There were two stories on this Crosby Sunday. One was Crenshaw, who had come into professional golf a little more than two years ago as the greatest thing since push-button windows and had won his very first tournament—and then had not won anything since. It was Crenshaw who went out on the demon Pebble in the last round trailing Nicklaus, the 54-hole leader, and a couple of other guys by as many as three strokes, and fired a superb three-under 69 for a total of 281 and a two-stroke victory over an unknown named Mike Morley.
It was Crenshaw who overcame a poor opening round of 75 with a blazing 67 on Cypress Point the second day and a splendid 70 on the hated Spyglass Hill the third day. Then, with his relentless closing round on Sunday, he just kept on doing the thing that seems to have restored his game: hitting the ball hard, trying not to guide it and striving to forget his catastrophe at Medinah in the 1975 U.S. Open.
When Crenshaw reached the 17th tee at Pebble Beach on Sunday with a two-stroke lead, he thought about the shot he had hit into the water at Medinah in the U.S. Open last summer when it looked as if that was to be his comeback.
"Yeah, they're both par 3s," he said. "I thought about that. I took a five-iron. I figured I couldn't hit a five-iron far enough to reach the ocean."
He did reach a bunker, and he had an ugly lie, but he dug it out beautifully and then made a tough four-foot putt to save his par.
"It sure feels good to win, especially on one of the greatest courses in the world," Crenshaw said afterward. "I guess I'm the only 24-year-old around who's had to make a comeback."

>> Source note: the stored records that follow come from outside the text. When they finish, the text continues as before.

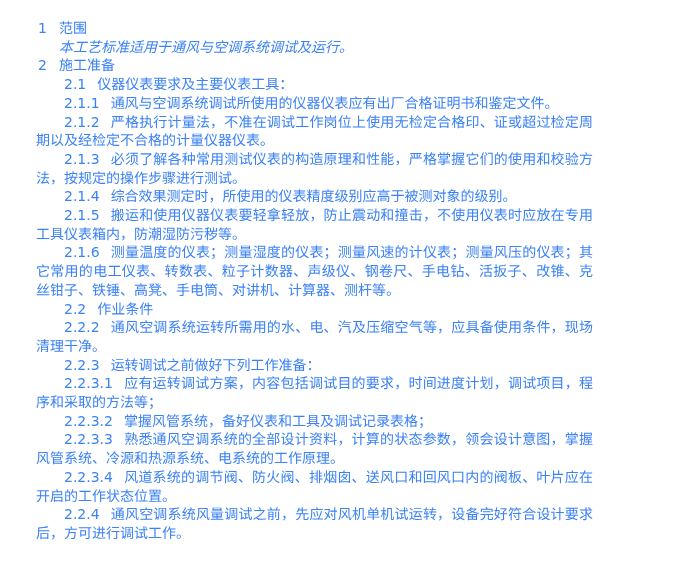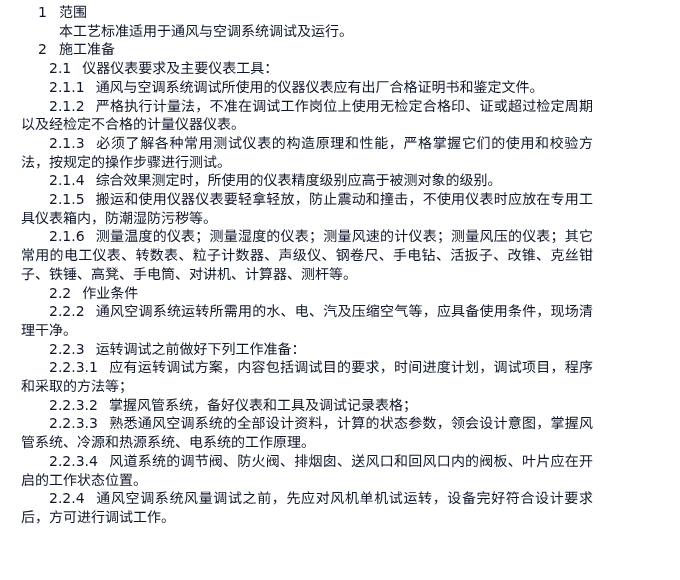--- a/index.html
+++ b/index.html
@@ -14,11 +14,11 @@
     background: #ffffff;
     overflow: hidden;
     box-sizing: border-box;
-    padding-top: 3px;
+    padding-top: 19px;
     font-family: "DejaVu Sans", sans-serif;
     font-size: 14px;
     line-height: 18.7px;
-    color: #0f172a;
+    color: #3b82f6;
   }
   .page p {
     margin: 0;

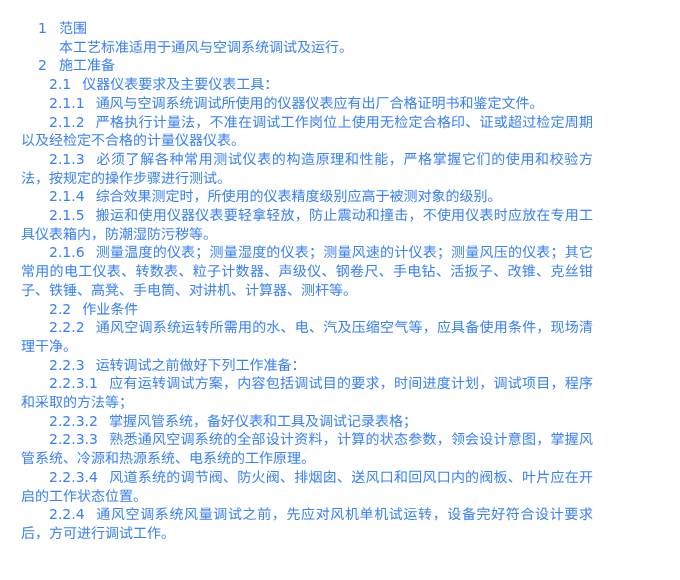--- a/index.html
+++ b/index.html
@@ -40,6 +40,7 @@
     margin-left: 31px;
     margin-right: 87px;
     text-indent: 28px;
+    font-style: italic;
   }
   
   p.clause {

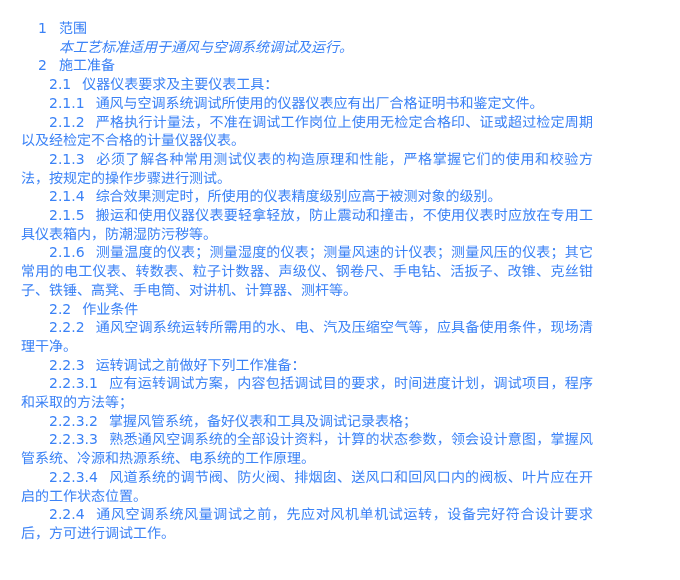--- a/index.html
+++ b/index.html
@@ -44,7 +44,7 @@
   }
   
   p.clause {
-    margin-left: 21px;
+    margin-left: 36px;
     margin-right: 87px;
     text-indent: 28px;
   }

If Crenshaw's game has been improving steadily, Nicklaus' game disintegrated suddenly Sunday and in various silly ways. It got so absurd that finally even Jack started laughing. He was only one shot out of the lead when he stood up to an approach shot at the 400-yard 13th. What Nicklaus would do, of course, was make a birdie or two from there in and win as usual. Wrong. He hit some kind of wild iron off down a hill left of the green, tried to run it up the hill and saw it roll back down, rolled it up again, and then three-putted for a triple bogey. A few other things happened to him between there and the 18th but they don't compare to his grand finale.
ABC-TV spent the weekend going off the air when fascinating things were occurring in the Crosby, so the world did not get to see Jack's finishing birdie at Pebble on Saturday, the one that gave him the tournament lead, and it did not get to see all of his triple-bogey eight on the same hole Sunday.

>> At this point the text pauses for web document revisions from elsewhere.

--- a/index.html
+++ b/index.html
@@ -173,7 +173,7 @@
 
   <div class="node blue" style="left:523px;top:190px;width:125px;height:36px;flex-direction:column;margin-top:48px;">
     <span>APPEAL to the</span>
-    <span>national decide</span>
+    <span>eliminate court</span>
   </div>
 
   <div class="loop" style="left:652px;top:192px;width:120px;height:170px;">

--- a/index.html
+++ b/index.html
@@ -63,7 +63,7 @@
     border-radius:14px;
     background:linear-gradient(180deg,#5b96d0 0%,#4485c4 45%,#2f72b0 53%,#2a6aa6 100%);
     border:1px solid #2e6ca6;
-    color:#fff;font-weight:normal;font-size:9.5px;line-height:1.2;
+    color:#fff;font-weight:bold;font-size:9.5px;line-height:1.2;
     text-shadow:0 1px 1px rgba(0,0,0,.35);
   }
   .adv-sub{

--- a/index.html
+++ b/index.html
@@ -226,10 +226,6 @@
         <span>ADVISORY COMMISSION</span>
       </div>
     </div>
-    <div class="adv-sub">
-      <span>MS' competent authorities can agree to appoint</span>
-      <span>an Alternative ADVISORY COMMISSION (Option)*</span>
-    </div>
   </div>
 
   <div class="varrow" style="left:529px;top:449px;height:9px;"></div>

Here is how you make an eight on the same hole where you can make a four. You try to reach the green in two, but hook the ball into the bay instead. You drop a ball and, now shooting four, you hit it into a bunker up by the green. You hit a poor bunker shot and then you three-putt again, giggling over the last one from about one foot. There it is, from first place to 18th in a few hours.